TASK GOAL >>
Go through the entries below. Copy out every line that contains "align".

[SUPPLIED DATA Boundary: Start]

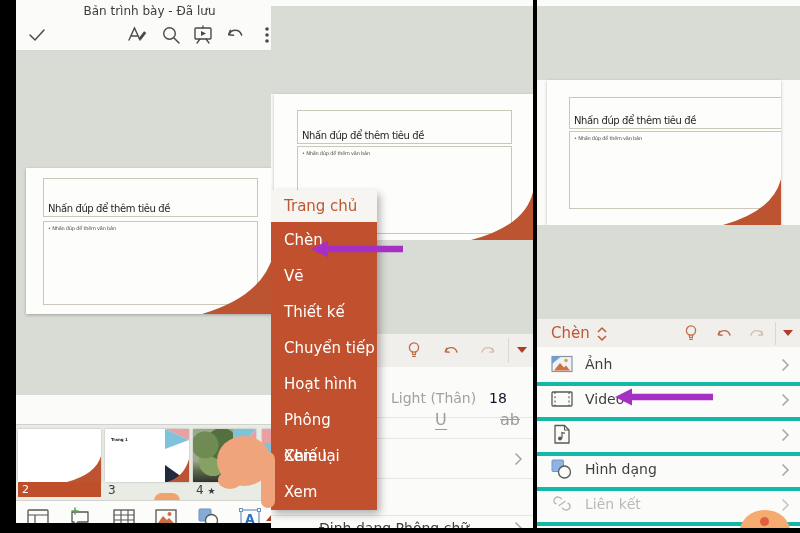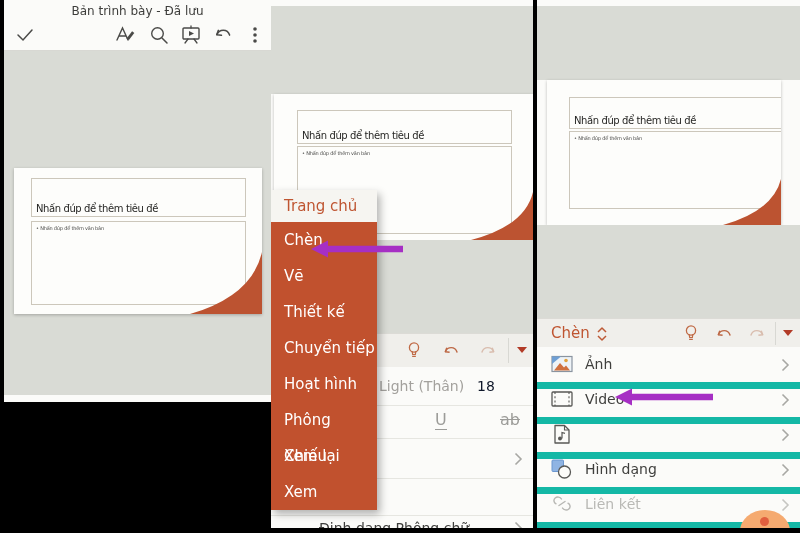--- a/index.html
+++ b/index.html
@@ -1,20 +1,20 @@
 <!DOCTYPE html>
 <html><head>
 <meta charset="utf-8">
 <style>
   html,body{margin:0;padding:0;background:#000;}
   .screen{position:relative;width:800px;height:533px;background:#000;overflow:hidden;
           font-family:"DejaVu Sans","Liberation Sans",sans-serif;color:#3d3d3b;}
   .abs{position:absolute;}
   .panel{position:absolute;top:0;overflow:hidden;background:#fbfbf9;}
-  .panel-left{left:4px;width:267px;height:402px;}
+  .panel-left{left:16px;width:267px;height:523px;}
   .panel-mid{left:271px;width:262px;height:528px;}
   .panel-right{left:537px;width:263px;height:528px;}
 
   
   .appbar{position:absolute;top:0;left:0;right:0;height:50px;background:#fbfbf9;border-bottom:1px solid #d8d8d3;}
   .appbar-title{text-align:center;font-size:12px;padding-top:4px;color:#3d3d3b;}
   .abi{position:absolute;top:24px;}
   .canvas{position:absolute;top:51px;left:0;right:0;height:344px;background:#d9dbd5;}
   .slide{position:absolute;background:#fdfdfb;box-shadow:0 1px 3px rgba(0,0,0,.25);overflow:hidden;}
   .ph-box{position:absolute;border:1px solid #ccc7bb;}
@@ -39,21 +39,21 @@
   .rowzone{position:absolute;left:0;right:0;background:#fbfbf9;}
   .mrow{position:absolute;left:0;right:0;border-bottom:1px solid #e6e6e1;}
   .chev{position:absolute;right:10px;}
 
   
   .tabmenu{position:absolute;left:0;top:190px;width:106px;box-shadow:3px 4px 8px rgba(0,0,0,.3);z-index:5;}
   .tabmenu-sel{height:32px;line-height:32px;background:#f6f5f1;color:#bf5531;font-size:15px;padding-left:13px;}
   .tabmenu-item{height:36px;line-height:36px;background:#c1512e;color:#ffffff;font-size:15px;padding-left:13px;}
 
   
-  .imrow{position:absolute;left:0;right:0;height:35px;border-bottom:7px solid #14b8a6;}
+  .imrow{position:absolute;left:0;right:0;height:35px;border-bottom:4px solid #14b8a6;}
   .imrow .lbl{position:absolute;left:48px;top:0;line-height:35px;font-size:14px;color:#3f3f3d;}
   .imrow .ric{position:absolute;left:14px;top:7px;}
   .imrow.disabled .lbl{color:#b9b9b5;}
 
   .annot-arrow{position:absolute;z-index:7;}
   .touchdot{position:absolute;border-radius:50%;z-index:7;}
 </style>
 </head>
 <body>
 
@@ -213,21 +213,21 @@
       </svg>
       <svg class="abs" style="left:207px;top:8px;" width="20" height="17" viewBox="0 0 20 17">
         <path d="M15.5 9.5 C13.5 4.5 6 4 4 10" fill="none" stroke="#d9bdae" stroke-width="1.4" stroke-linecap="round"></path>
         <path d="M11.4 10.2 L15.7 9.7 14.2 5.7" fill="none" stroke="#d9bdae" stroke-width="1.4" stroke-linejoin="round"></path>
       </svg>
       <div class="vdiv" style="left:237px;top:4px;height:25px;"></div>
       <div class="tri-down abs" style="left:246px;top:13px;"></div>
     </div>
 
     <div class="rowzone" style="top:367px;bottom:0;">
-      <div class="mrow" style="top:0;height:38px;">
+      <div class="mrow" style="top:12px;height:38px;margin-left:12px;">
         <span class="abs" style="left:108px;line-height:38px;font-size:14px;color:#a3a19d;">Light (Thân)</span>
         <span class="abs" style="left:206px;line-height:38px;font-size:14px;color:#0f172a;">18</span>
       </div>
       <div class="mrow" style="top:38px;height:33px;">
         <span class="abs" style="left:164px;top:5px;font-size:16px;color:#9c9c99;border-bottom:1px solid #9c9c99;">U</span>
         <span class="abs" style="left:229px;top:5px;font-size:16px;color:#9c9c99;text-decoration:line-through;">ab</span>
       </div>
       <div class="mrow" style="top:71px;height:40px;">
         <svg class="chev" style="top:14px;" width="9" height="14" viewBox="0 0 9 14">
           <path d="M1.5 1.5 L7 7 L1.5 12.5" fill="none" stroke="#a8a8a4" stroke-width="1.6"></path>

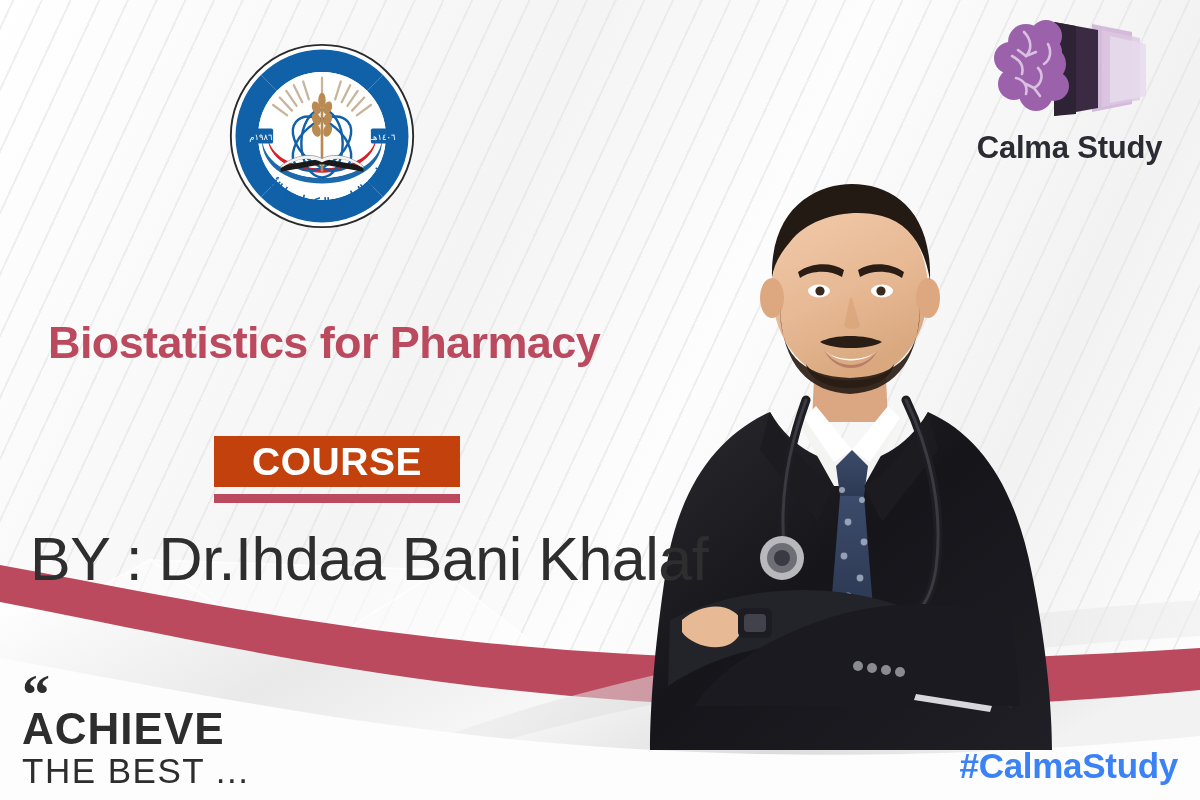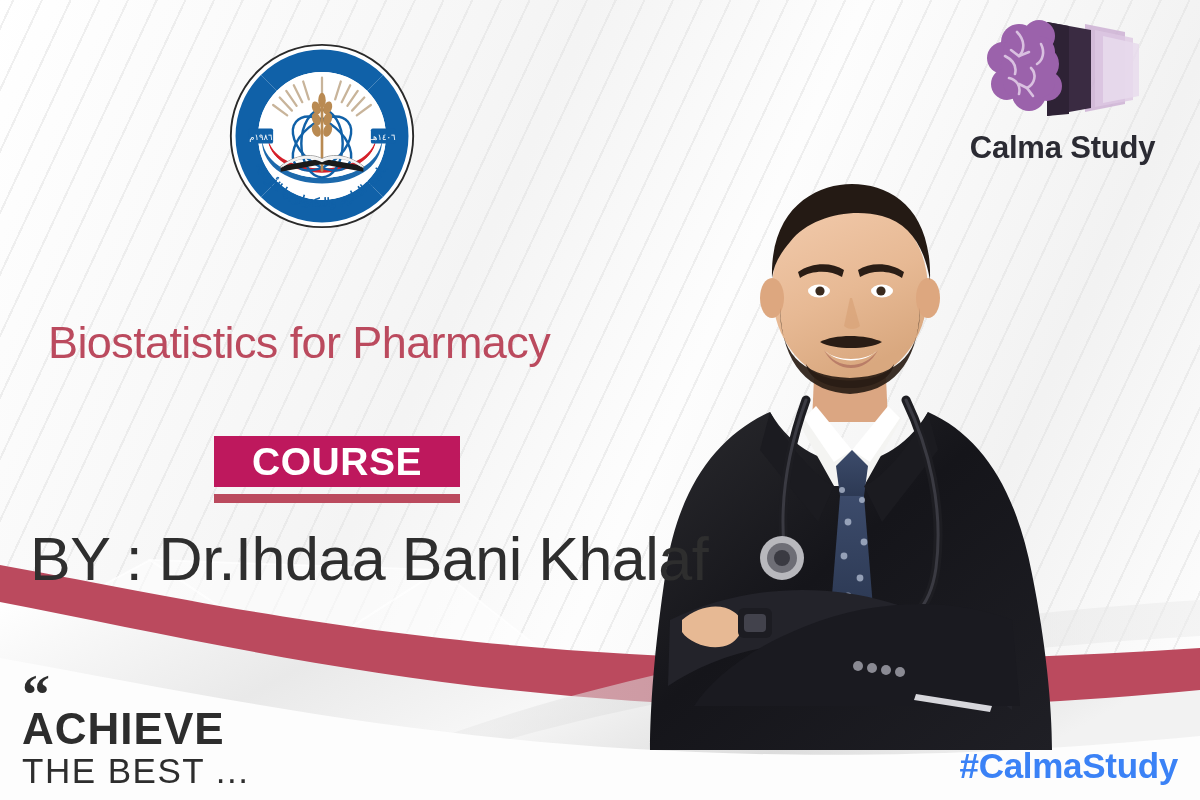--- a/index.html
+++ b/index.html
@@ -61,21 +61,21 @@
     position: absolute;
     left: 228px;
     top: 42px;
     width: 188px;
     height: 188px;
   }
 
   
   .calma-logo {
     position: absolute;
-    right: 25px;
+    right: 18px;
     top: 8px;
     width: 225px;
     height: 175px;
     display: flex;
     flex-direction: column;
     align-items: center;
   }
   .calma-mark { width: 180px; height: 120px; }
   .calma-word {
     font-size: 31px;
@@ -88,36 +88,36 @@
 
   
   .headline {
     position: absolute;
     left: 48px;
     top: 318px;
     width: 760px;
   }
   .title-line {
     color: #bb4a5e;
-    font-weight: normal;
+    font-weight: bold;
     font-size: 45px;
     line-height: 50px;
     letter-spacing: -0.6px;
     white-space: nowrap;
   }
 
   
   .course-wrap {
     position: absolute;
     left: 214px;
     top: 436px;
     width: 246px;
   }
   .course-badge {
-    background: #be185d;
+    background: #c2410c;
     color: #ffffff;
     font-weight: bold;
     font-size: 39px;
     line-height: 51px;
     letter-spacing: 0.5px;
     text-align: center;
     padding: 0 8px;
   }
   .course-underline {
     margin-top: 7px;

[SUPPLIED DATA Boundary: End]

SOLUTION >>
   .appbar-title{text-align:center;font-size:12px;padding-top:4px;color:#3d3d3b;}
     align-items: center;
     text-align: center;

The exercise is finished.